[EXERCISE INSTRUCTIONS]
From the first line to the last, give the records again exactly and skip the pictures.

[DATA EXCERPTS]
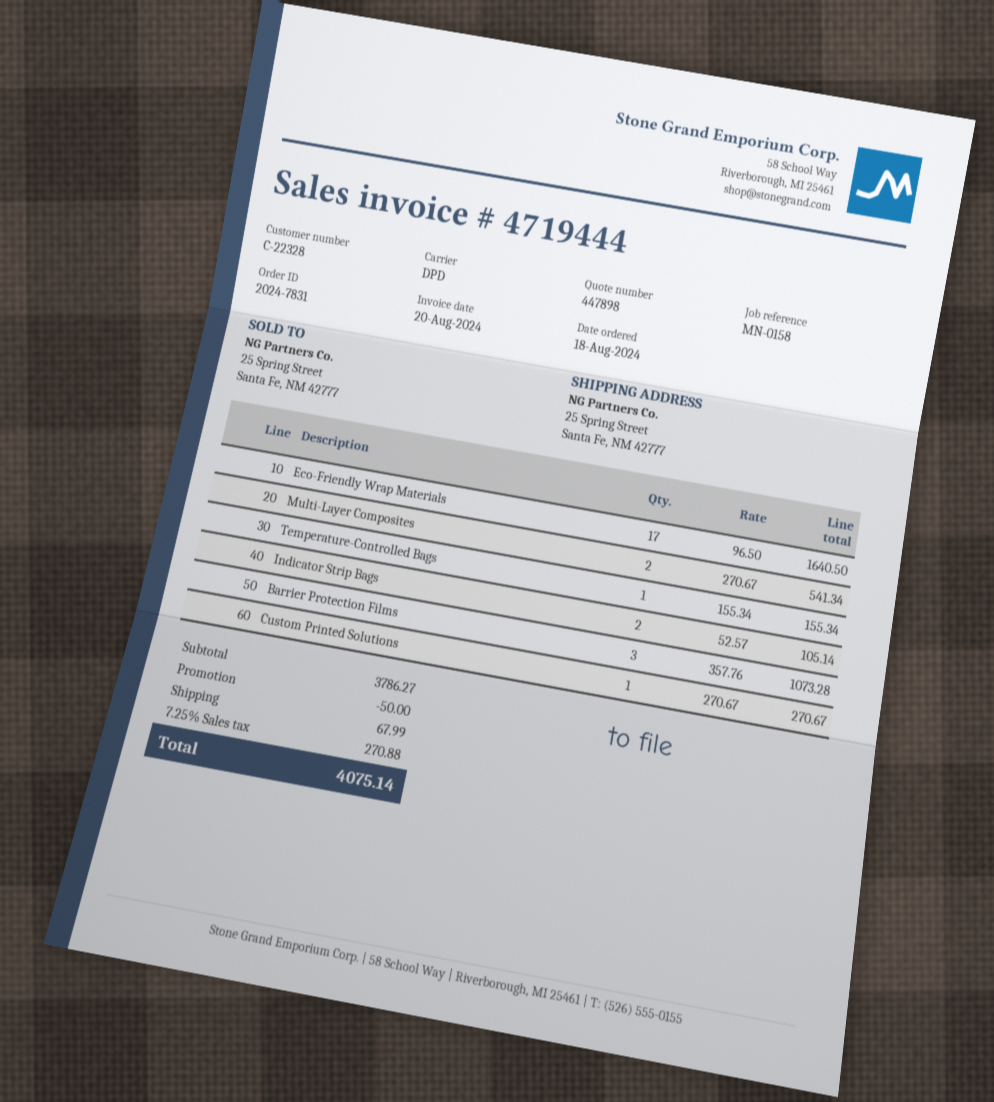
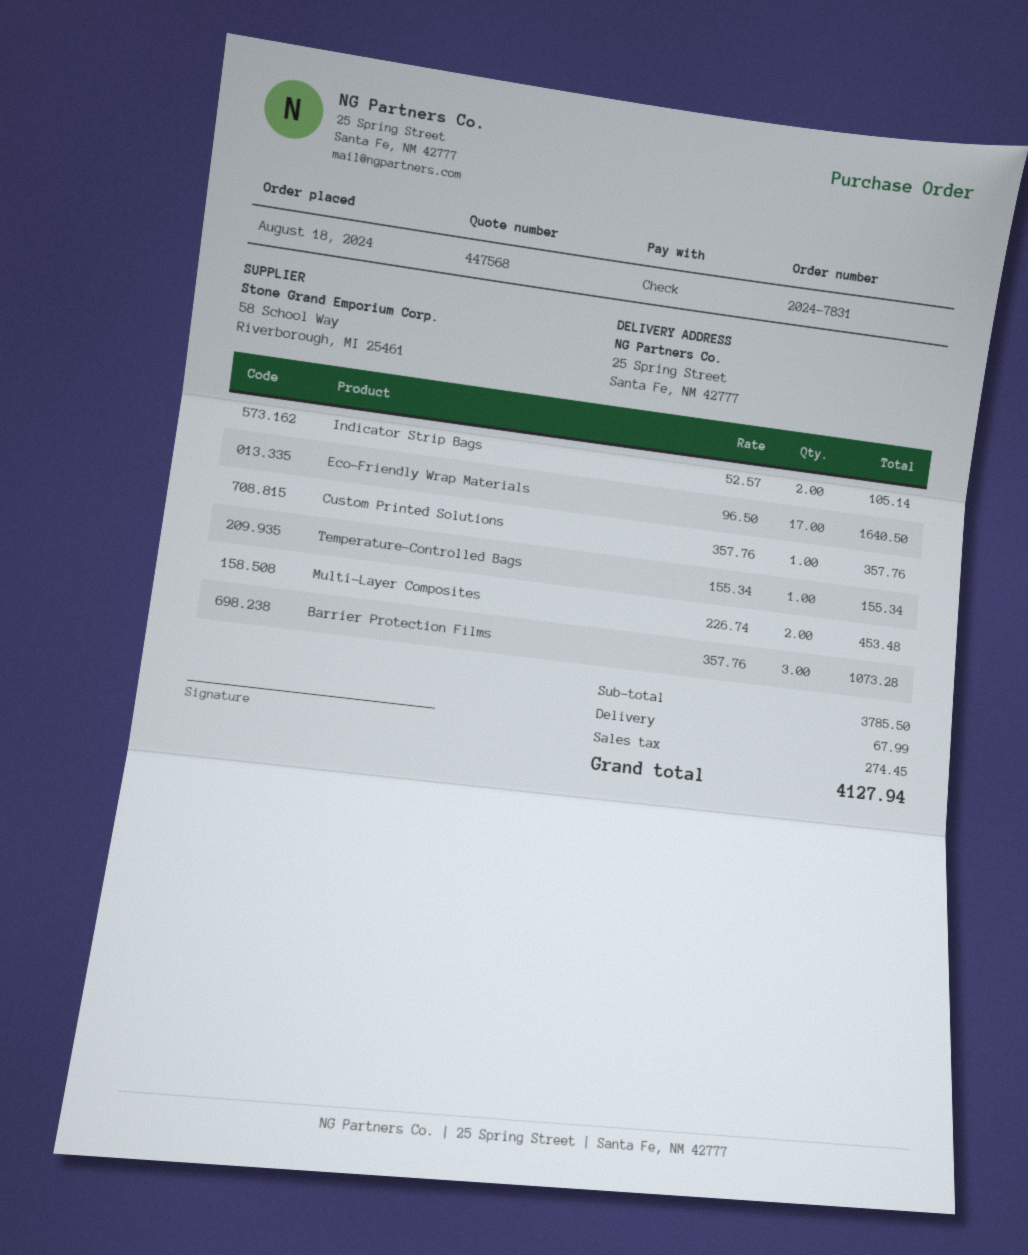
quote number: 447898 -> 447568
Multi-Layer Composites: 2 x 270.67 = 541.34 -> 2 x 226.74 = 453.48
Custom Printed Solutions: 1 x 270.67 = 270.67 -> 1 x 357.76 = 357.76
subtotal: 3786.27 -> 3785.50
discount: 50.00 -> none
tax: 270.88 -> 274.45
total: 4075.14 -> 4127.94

[SOLUTION TO THIS TASK]
quote number: 447898 -> 447568
Multi-Layer Composites: 2 x 270.67 = 541.34 -> 2 x 226.74 = 453.48
Custom Printed Solutions: 1 x 270.67 = 270.67 -> 1 x 357.76 = 357.76
subtotal: 3786.27 -> 3785.50
discount: 50.00 -> none
tax: 270.88 -> 274.45
total: 4075.14 -> 4127.94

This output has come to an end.